The present invention relates to a method for reducing the signalling load of a GPRS core network system. The GPRS core network system comprises a first UE, a first RNC, a first SGSN, a first core network node, and a first IP network. The first UE is arranged to be in communication with the first RNC. The first RNC is arranged to be in communication with the SGSN for non-3GDT communication of the GPRS core network system or the core network node for 3GDT communication of the GPRS core network system. The first SGSN is arranged to be in communication with the first core network node, where the first core network node is arranged to be in contact with the first IP network. One or more service requests originate from the first UE to the SGSN.
Abbreviations:
In the present existing solution, the SGSN has to handle a high number of (frequent) service requests, which may exhaust the node capacity due to the frequent service request triggered, here called “Update PDP Context Request/Response” between Gn-SGSN and GGSN/PGW or “Modify Bearer Request/Response” between S4-SGSN and SGW.

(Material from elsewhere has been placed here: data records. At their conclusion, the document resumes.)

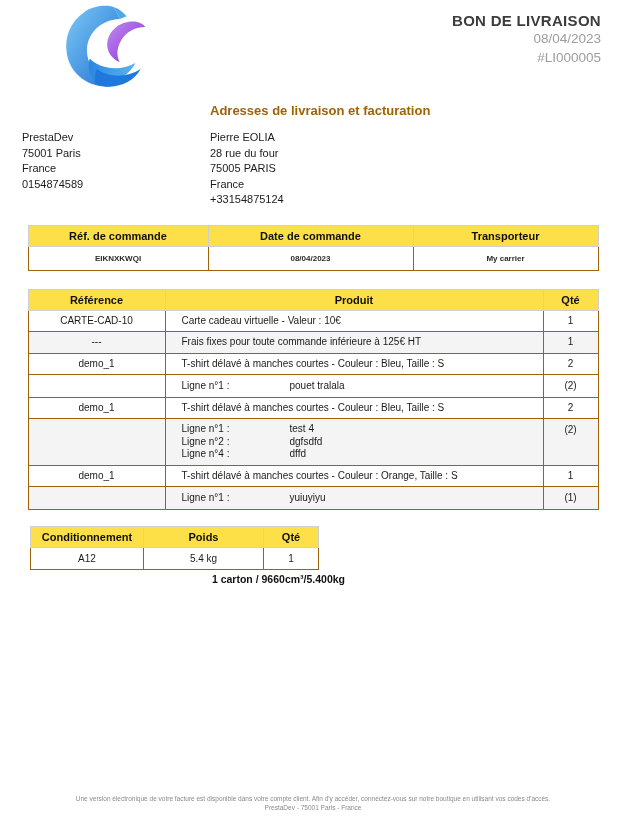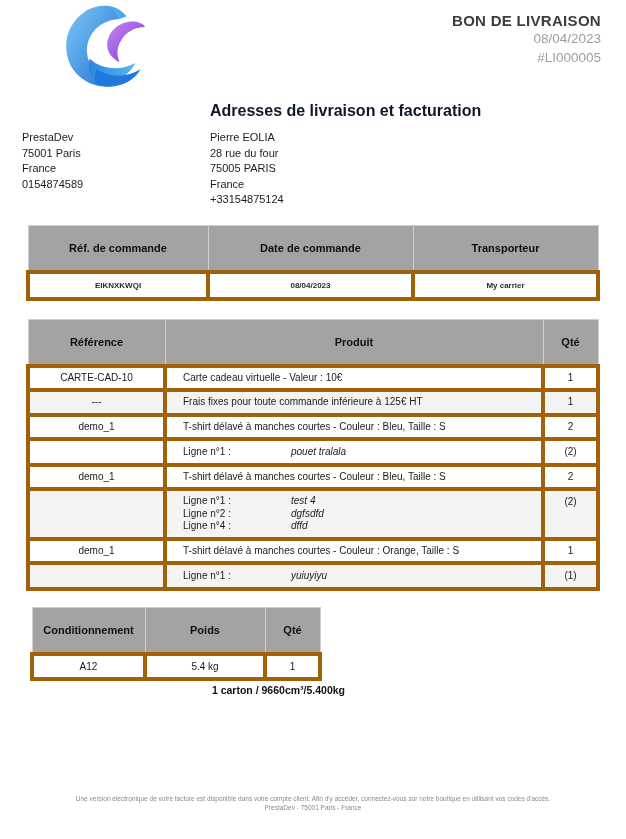"Adresses de livraison et facturation" .addr-heading { color: #0f172a -> #a16207; font-size: 16px -> 13px }
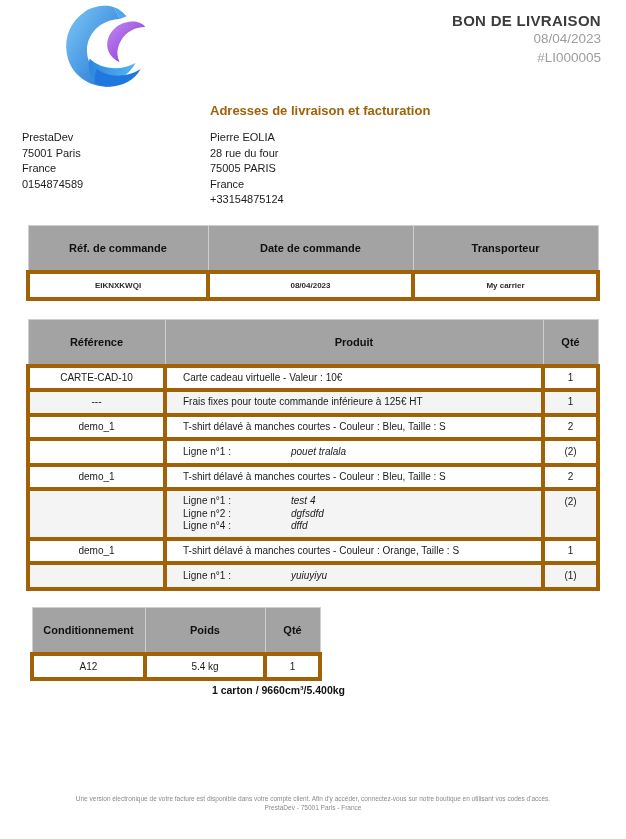"Réf. de commande" th { background: #a3a3a3 -> #fde047; padding: 16px 2px -> 4px 2px }
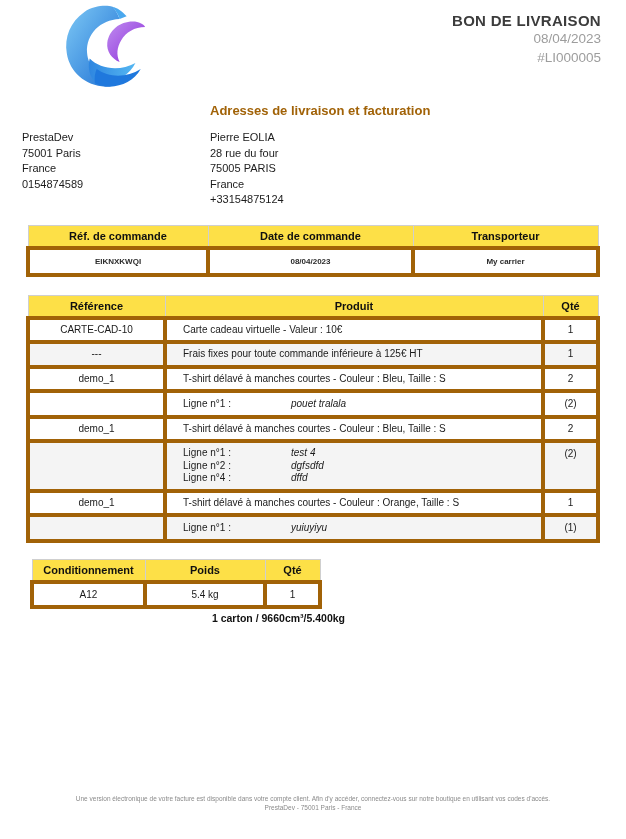"EIKNXKWQI" td { border: 4px solid #a16207 -> 1px solid #a16207 }
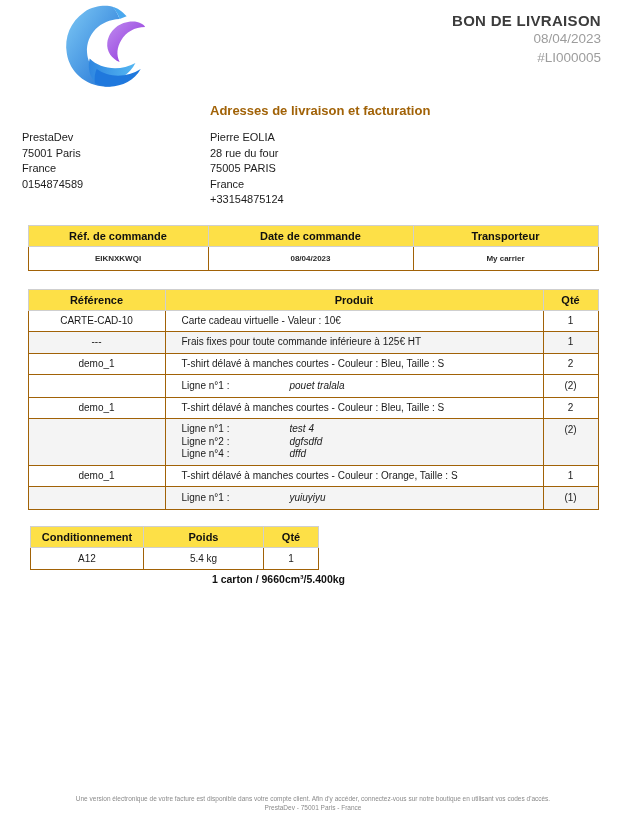"pouet tralala" .custo-value { font-style: italic -> none }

There is thus a need for an improved and more effective system.
The object of the present invention is to provide a method for reducing the signalling load of a GPRS core network system where the previously mentioned problems are avoided. This object is achieved by the features of the characterising portion of claim 1, wherein the number of service requests from the UE to the SGSN is measured.
The purpose of the solution of the present invention is to prevent a core network node, for instance the GGSN/PGW or SGW, from frequent “Update PDP Request” or “Modify Bearer Request” from SGSN due to frequent 3GDT update.
According to the present invention a 3GDT will not be set up for certain services. The UE requires to setup RAB by service request, but soon to release the RAB. According to the invention the services are detected and measured more smartly based on the configuration by the operator. Based on the request type, the SGSN can detect if the message type is a Service Request or not.
The present invention relates to a method for reducing the signalling load of a GPRS core network system, the GPRS core network system comprising a first UE, a first RNC, a first SGSN, a first core network node, the first core network node being either a GGSN/PGW or a SGW, and a first IP network, where the first UE is arranged to be in communication with the first RNC, where the first RNC is arranged to be in communication with the SGSN for non-3GDT communication of the GPRS core network system or the first core network node for 3GDT communication of the GPRS core network system, where the first SGSN is arranged to be in communication with the first core network node, where the first core network node is arranged to be in contact with the first IP network, where one or more service requests originates from the first UE to the SGSN, where the number of service requests from the UE to the SGSN is measured.
The method may also allow for that a 3GDT communication is set up if the configuration of the SGSN allows the setup of a 3GDT communication and the number of service requests from the first UE to the SGSN does not exceed a threshold value.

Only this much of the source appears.